Terremoto, Pescara del Tronto: lo sfollato ‘irriducibile’ può tornare in paese

Enzo Rendina, lo sfollato del terremoto che non voleva allontanarsi dal suo paese, può adesso tornare a Pescara del Tronto. Lo ha stabilito il giudice del Tribunale di Ascoli Piceno Marco Bartoli, che, acquisito il parere favorevole del pm Umberto Monti, ha accolto la richiesta del difensore, l’avv. Francesco Ciabattoni e ha revocato a Rendina la misura cautelare del divieto di rientro nel territorio di Arquata del Tronto, comune di residenza.
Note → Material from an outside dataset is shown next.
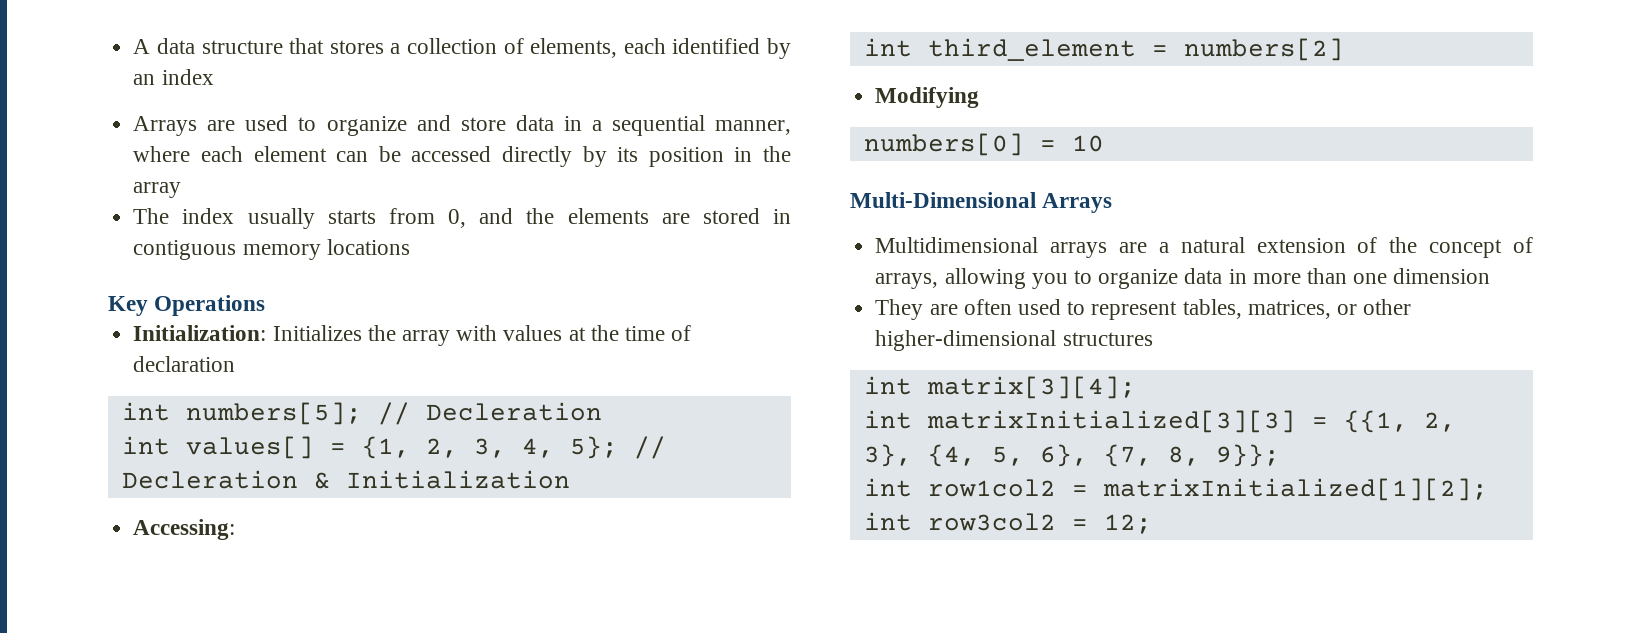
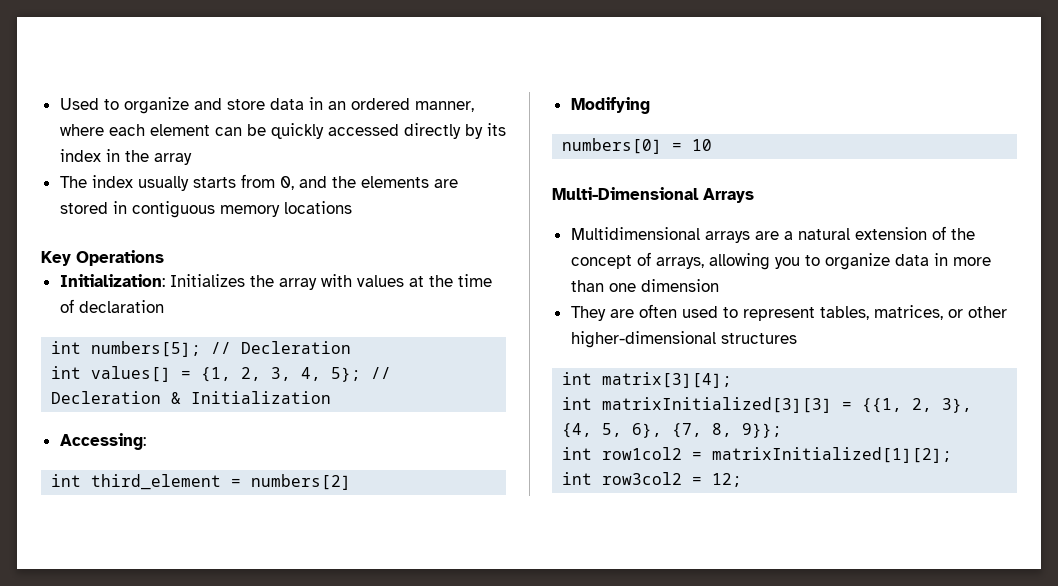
- A data structure that stores a collection of elements, each identified by an index
- Arrays are used to organize and store data in a sequential manner, where each element can be accessed directly by its position in the array
+ Used to organize and store data in an ordered manner, where each element can be quickly accessed directly by its index in the array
La misura cautelare, era stata emessa convalidando l’arresto del terremotato, avvenuto il 30 gennaio scorso con l’accusa di resistenza a pubblico ufficiale e interruzione di pubblico servizio. Rendina non voleva abbandonare Pescara del Tronto, ed era stato arrestato dai carabinieri nel campo base dei vigili del fuoco del suo stesso paese. All’ennesimo suo rifiuto, i militari avevano cercato di portarlo via fisicamente ma l’uomo aveva reagito cercando di divincolarsi. Attualmente Rendina vive in un albergo di San Benedetto del Tronto insieme ad altri terremotati. Tutto il territorio di Arquata e’ stato dichiarato “zona rossa”.